Source: UC Berkeley.
Study finds that blinking prompts eye muscles to keep our vision in line.
Every few seconds, our eyelids automatically shutter and our eyeballs roll back in their sockets. So why doesn’t blinking plunge us into intermittent darkness and light? New research led by the University of California, Berkeley, shows that the brain works extra hard to stabilize our vision despite our fluttering eyes.
Scientists at UC Berkeley, Nanyang Technological University in Singapore, Université Paris Descartes and Dartmouth College have found that blinking does more than lubricate dry eyes and protect them from irritants. In a study published in today’s online edition of the journal Current Biology, they found that when we blink, our brain repositions our eyeballs so we can stay focused on what we’re viewing.
When our eyeballs roll back in their sockets during a blink, they don’t always return to the same spot when we reopen our eyes. This misalignment prompts the brain to activate the eye muscles to realign our vision, said study lead author Gerrit Maus, an assistant professor of psychology at Nanyang Technological University in Singapore. He launched the study as a postdoctoral fellow in UC Berkeley’s Whitney Laboratory for Perception and Action.
“Our eye muscles are quite sluggish and imprecise, so the brain needs to constantly adapt its motor signals to make sure our eyes are pointing where they’re supposed to,” Maus said. “Our findings suggest that the brain gauges the difference in what we see before and after a blink, and commands the eye muscles to make the needed corrections.”

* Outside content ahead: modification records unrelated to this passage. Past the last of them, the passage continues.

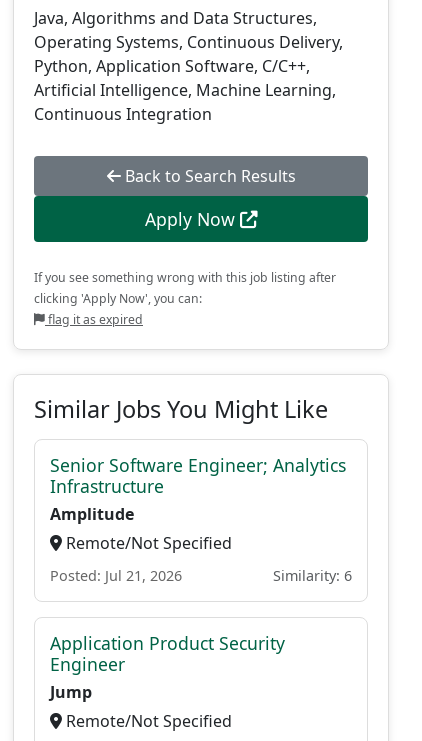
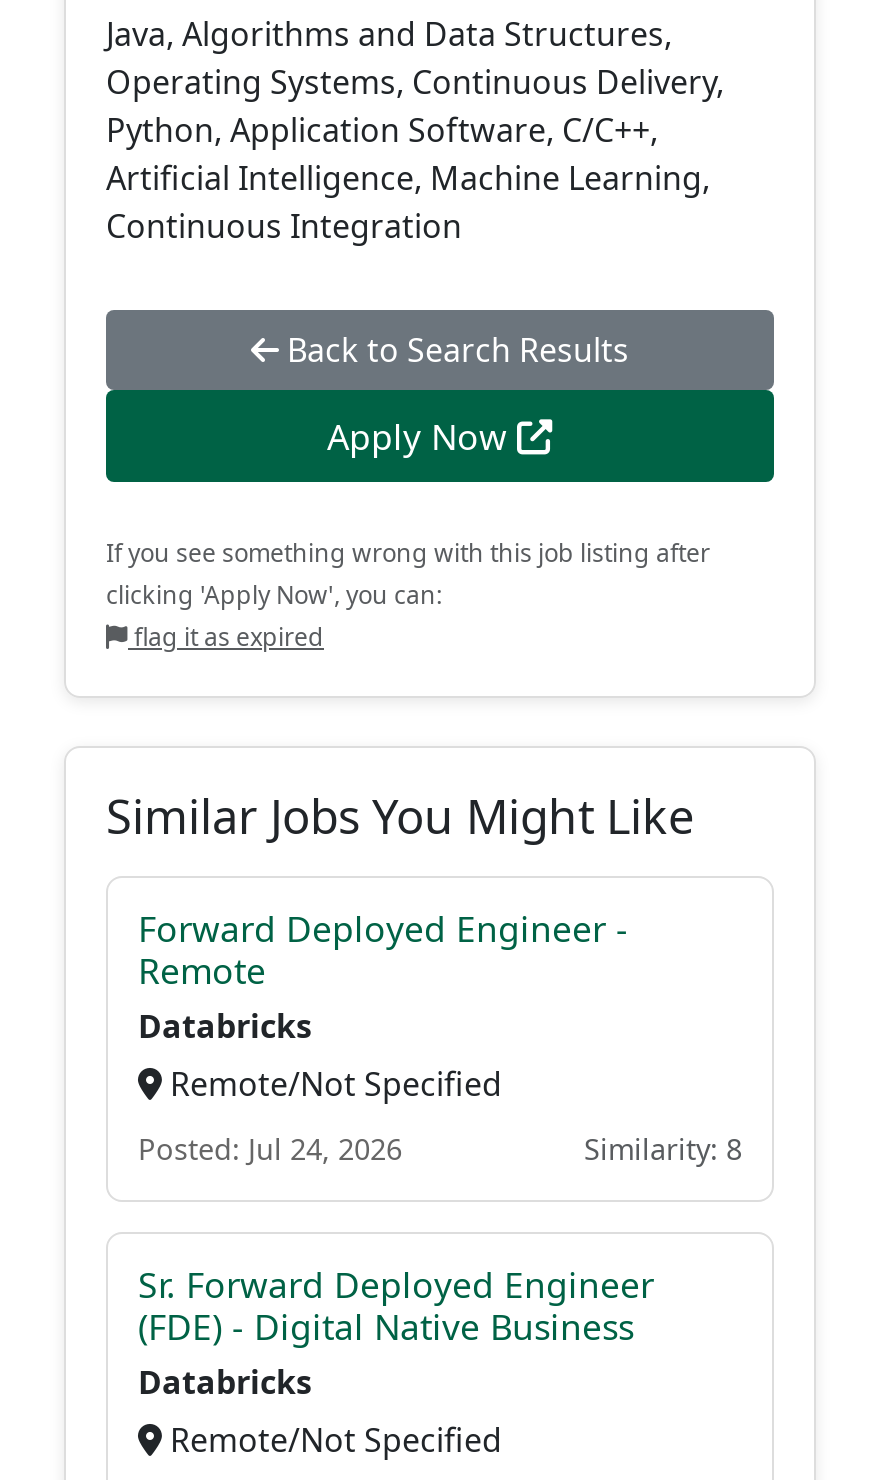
- Senior Software Engineer; Analytics
- Infrastructure
- Amplitude
+ Forward Deployed Engineer -
+ Remote
+ Databricks

- Posted: Jul 21, 2026
- Similarity: 6
+ Posted: Jul 24, 2026
+ Similarity: 8

- Application Product Security
- Engineer
- Jump
+ Sr. Forward Deployed Engineer
+ (FDE) - Digital Native Business
+ Databricks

From a big-picture perspective, if we didn’t possess this powerful oculomotor mechanism, particularly when blinking, our surroundings would appear shadowy, erratic and jittery, researchers said.
“We perceive coherence and not transient blindness because the brain connects the dots for us,” said study co-author David Whitney, a psychology professor at UC Berkeley.
“Our brains do a lot of prediction to compensate for how we move around in the world,” said co-author Patrick Cavanagh, a professor of psychological and brain sciences at Dartmouth College. “It’s like a steadicam of the mind.”
A dozen healthy young adults participated in what Maus jokingly called “the most boring experiment ever.” Study participants sat in a dark room for long periods staring at a dot on a screen while infrared cameras tracked their eye movements and eye blinks in real time.
Every time they blinked, the dot was moved one centimeter to the right. While participants failed to notice the subtle shift, the brain’s oculomotor system registered the movement and learned to reposition the line of vision squarely on the dot.
After 30 or so blink-synchronized dot movements, participants’ eyes adjusted during each blink and shifted automatically to the spot where they predicted the dot to be.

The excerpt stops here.